L'instruction, qui devait être clôturée le 5 septembre 2019, a finalement été clôturée par ordonnance du 26 septembre 2019 après un report accordé par le conseiller de la mise en état.
SUR CE, LA COUR :
A titre liminaire, la cour relève que la note adressée aux parties le 1er octobre 2019, par laquelle elle les invitait, au moyen d'une note en délibéré, à présenter leurs observations sur la recevabilité des conclusions notifiées le 23 septembre 2019 par M. K..., après avoir relevé que la Caisse d'épargne avait notifié des conclusions à fin d'irrecevabilité devant le conseiller de la mise en état le 25 septembre 2019, est sans objet dans la mesure où ladite Caisse avait notifié dès le 24 septembre 2019 des conclusions demandant à la cour elle-même de déclarer irrecevables les conclusions de M. K... notifiées le 23 septembre 2019.
Sur la recevabilité des conclusions notifiées le 23 septembre 2019 par M. K...:
L'article 15 du code de procédure civile énonce que les parties doivent se faire connaître mutuellement en temps utile les moyens de fait sur lesquels elles fondent leurs prétentions, les éléments de preuve qu'elles produisent et les moyens de droit qu'elles invoquent, afin que chacune soit à même d'organiser sa défense et l'article 16 du même code prescrit au juge de faire observer en toutes circonstances le principe fondamental de contradiction.
En l'espèce, alors que la clôture de l'instruction devait intervenir le 5 septembre 2019 et qu'elle a été reportée au 26 septembre suivant à la demande de M. J..., M. K..., qui avait notifié le 27 mars 2019 des conclusions de 12 pages, a notifié le 23 septembre 2019 en fin de journée, soit à peine plus de deux jours avant la clôture reportée et l'audience des plaidoiries, des conclusions de 23 pages, comportant une demande subsidiaire en nullité du cautionnement qui n'avait encore jamais été présentée, étayée par un nouveau moyen tiré du caractère vicié de son consentement.
En invoquant ainsi par rapport à ses précédentes écritures un nouveau moyen au soutien d'une prétention nouvelle, fût-elle admissible en application de l'article 564 du code de procédure civile, sans présenter ce moyen ni cette demande d'une manière formellement distincte comme l'y oblige le 2e alinéa de l'article 954, sans non plus mettre en exergue, par souci de loyauté, les éléments complémentaires à son argumentation dont le volume a quasiment doublé, M. K... a méconnu le principe fondamental de contradiction énoncé à l'article 15 du code de procédure civile, en concluant trop tardivement pour permettre à la Caisse d'épargne de pouvoir répliquer.

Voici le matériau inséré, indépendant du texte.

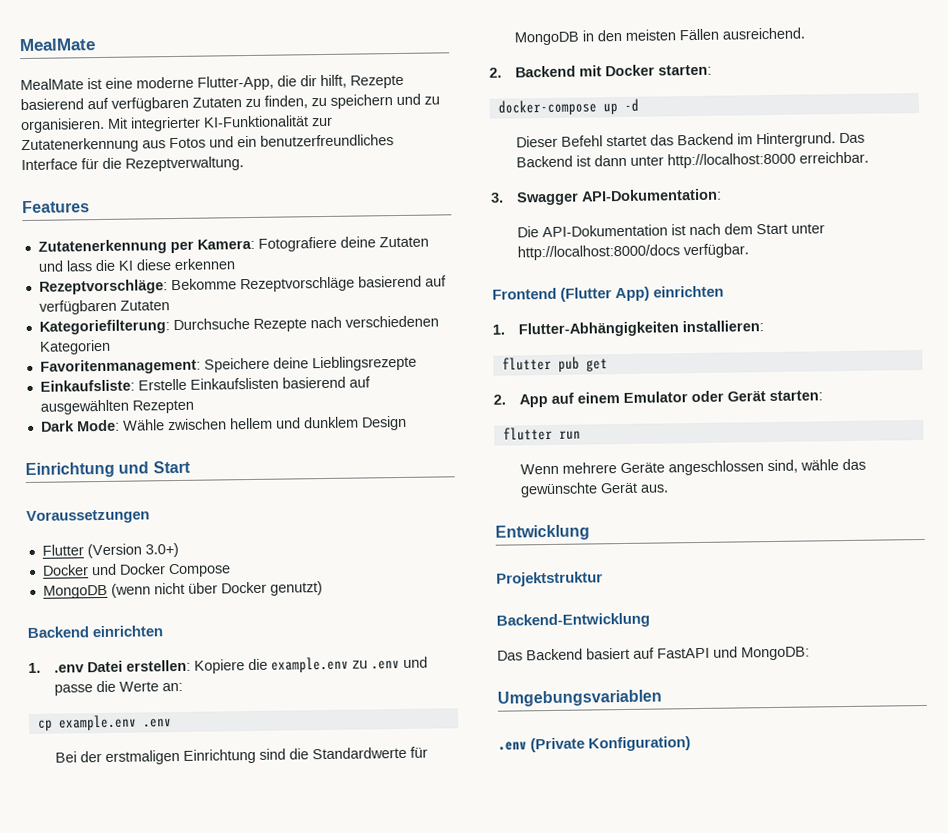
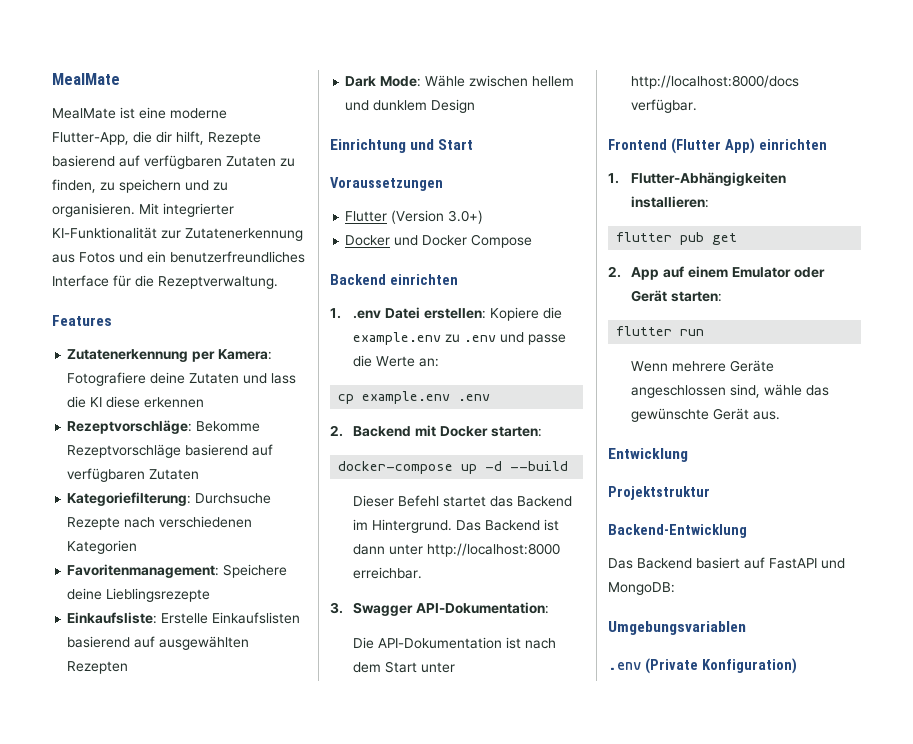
- MongoDB (wenn nicht über Docker genutzt)
- Bei der erstmaligen Einrichtung sind die Standardwerte für MongoDB in den meisten Fällen ausreichend.
- docker-compose up -d
+ docker-compose up -d --build

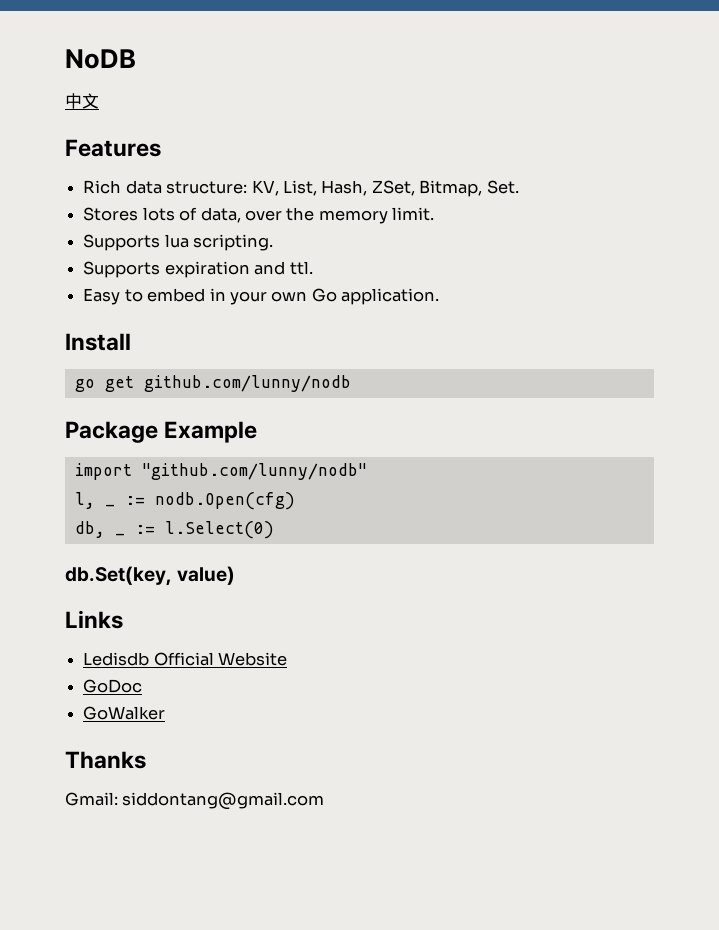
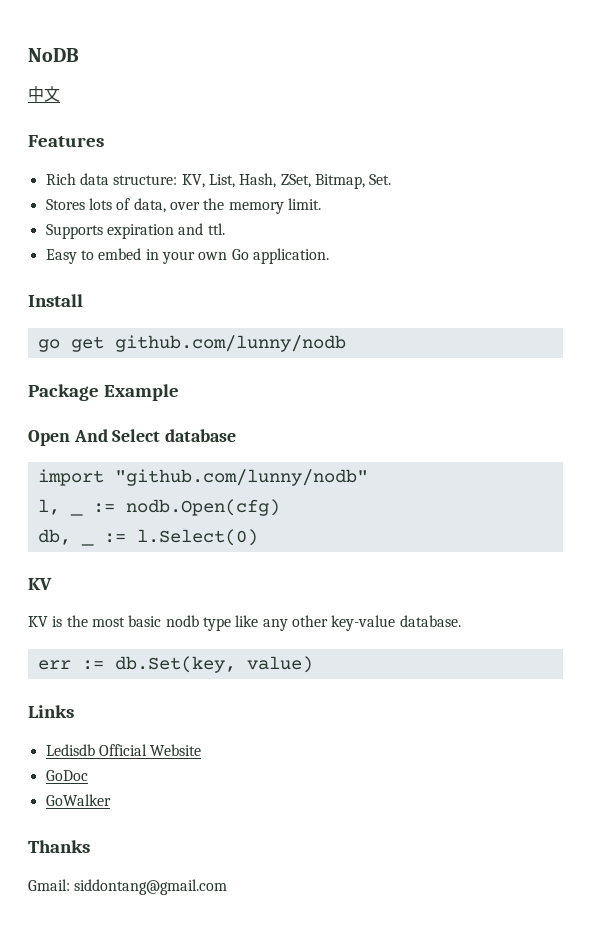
- Supports lua scripting.
+ Open And Select database
  db, _ := l.Select(0)
- db.Set(key, value)
+ KV
+ KV is the most basic nodb type like any other key-value database.
+ err := db.Set(key, value)

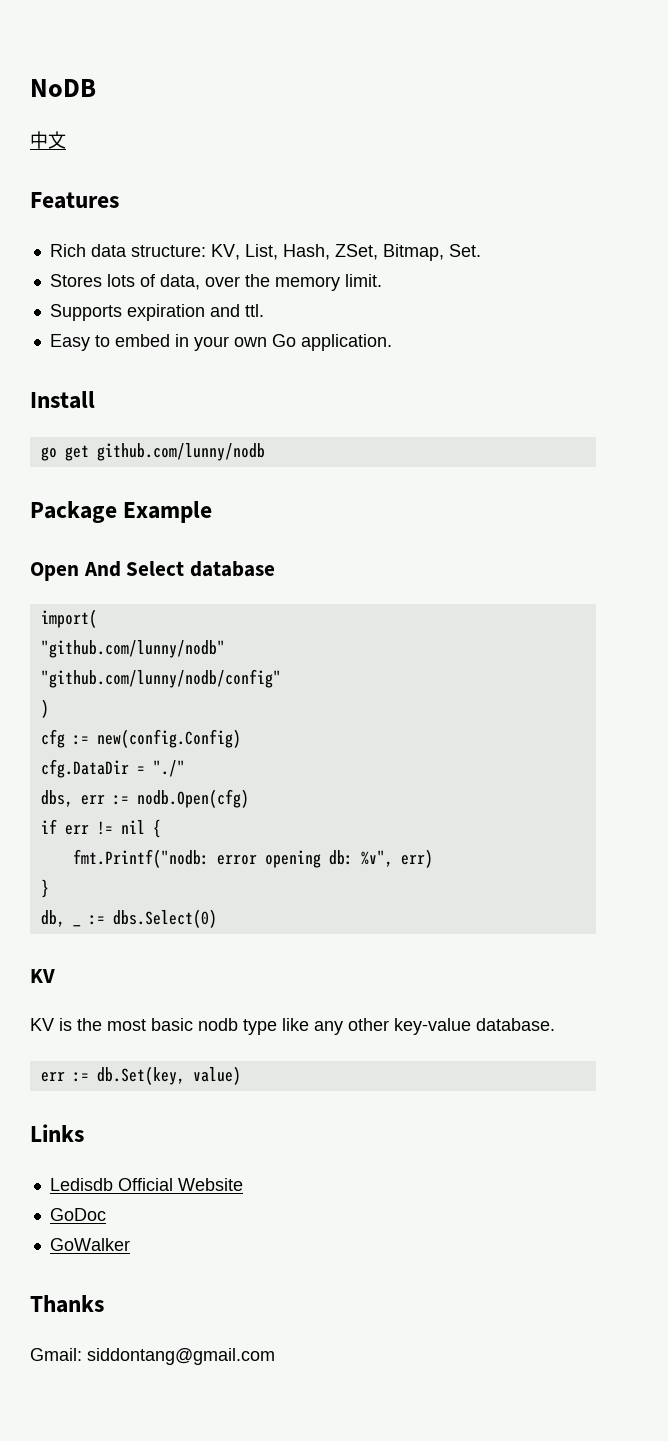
- import "github.com/lunny/nodb"
+ import(
+ "github.com/lunny/nodb"
- l, _ := nodb.Open(cfg)
+ "github.com/lunny/nodb/config"
+ )
+ cfg := new(config.Config)
+ cfg.DataDir = "./"
+ dbs, err := nodb.Open(cfg)
+ if err != nil {
+ fmt.Printf("nodb: error opening db: %v", err)
+ }
- db, _ := l.Select(0)
+ db, _ := dbs.Select(0)

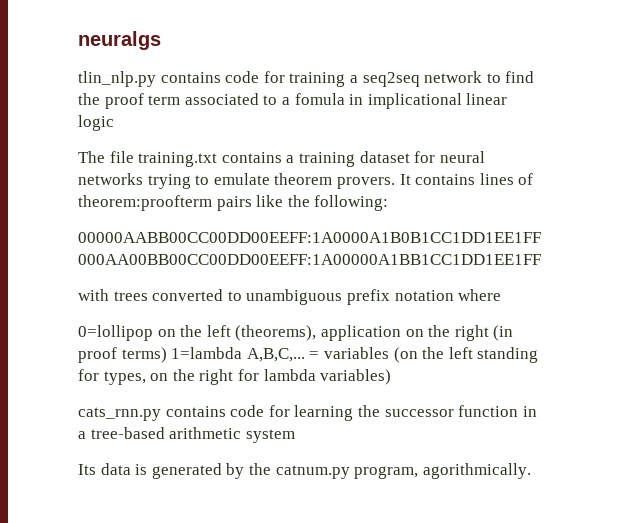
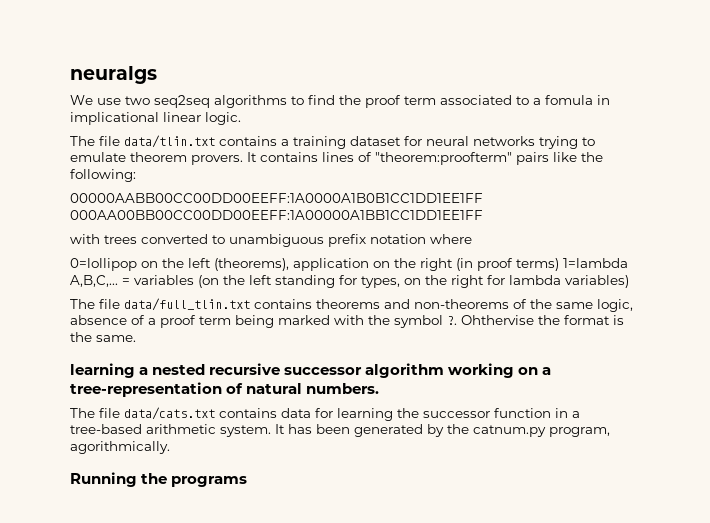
- tlin_nlp.py contains code for training a seq2seq network to find the proof term associated to a fomula in implicational linear logic
- The file training.txt contains a training dataset for neural networks trying to emulate theorem provers.
+ We use two seq2seq algorithms to find the proof term associated to a fomula in implicational linear logic.
+ The file data/tlin.txt contains a training dataset for neural networks trying to emulate theorem provers.
- It contains lines of theorem:proofterm pairs like the following:
+ It contains lines of "theorem:proofterm" pairs like the following:
- cats_rnn.py contains code for learning the successor function in a tree-based arithmetic system
- Its data is generated by the catnum.py program, agorithmically.
+ The file data/full_tlin.txt contains theorems and non-theorems of the same logic, absence of a proof term being marked with the symbol ?. Ohthervise the format is the same.
+ learning a nested recursive successor algorithm working on a tree-representation of natural numbers.
+ The file data/cats.txt contains data for learning the successor function in a tree-based arithmetic system. It has been generated by the catnum.py program, agorithmically.
+ Running the programs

Les conclusions de M. K... notifiées le 23 septembre 2019 seront en conséquence écartées des débats.
Sur le fond
-sur la disproportion manifeste des engagements de caution
Selon l'article L. 341-4 du code de la consommation, devenu l'article L. 332-1 du même code, un créancier professionnel ne peut se prévaloir d'un contrat de cautionnement conclu par une personne physique dont l'engagement était, lors de sa conclusion, manifestement disproportionné à ses biens et revenus, à moins que le patrimoine de cette caution, au moment où celle-ci est appelée, ne lui permette de faire face à son obligation.
Au sens de ces dispositions, qui bénéficient tant aux cautions profanes qu'aux cautions averties, la disproportion s'apprécie à la date de conclusion du contrat de cautionnement au regard du montant de l'engagement ainsi souscrit et des biens et revenus de la caution, en prenant en considération son endettement global, y compris celui résultant d'autres engagements de caution, dès lors que le créancier avait ou pouvait avoir connaissance de cet endettement.
C'est à la caution qui se prévaut des dispositions de l'article L. 332-1 de rapporter la preuve de la disproportion qu'elle invoque.
Le code de la consommation n'impose pas au créancier professionnel de vérifier la situation financière de la caution lors de son engagement, mais s'il le fait, il est en droit de se fier aux renseignements communiqués par la caution, sauf existence d'anomalies apparentes.
Le créancier peut en outre démontrer que le patrimoine de la caution lui permettait de faire face à son obligation au moment où il l'a appelée en paiement.
En l'espèce, M. J... et M. K... se sont chacun portés cautions solidaires des engagements souscrits par la société MCHS le 18 juillet 2014, dans la limite d'une somme totale de 130000€, en signant l'un et l'autre une fiche de renseignements.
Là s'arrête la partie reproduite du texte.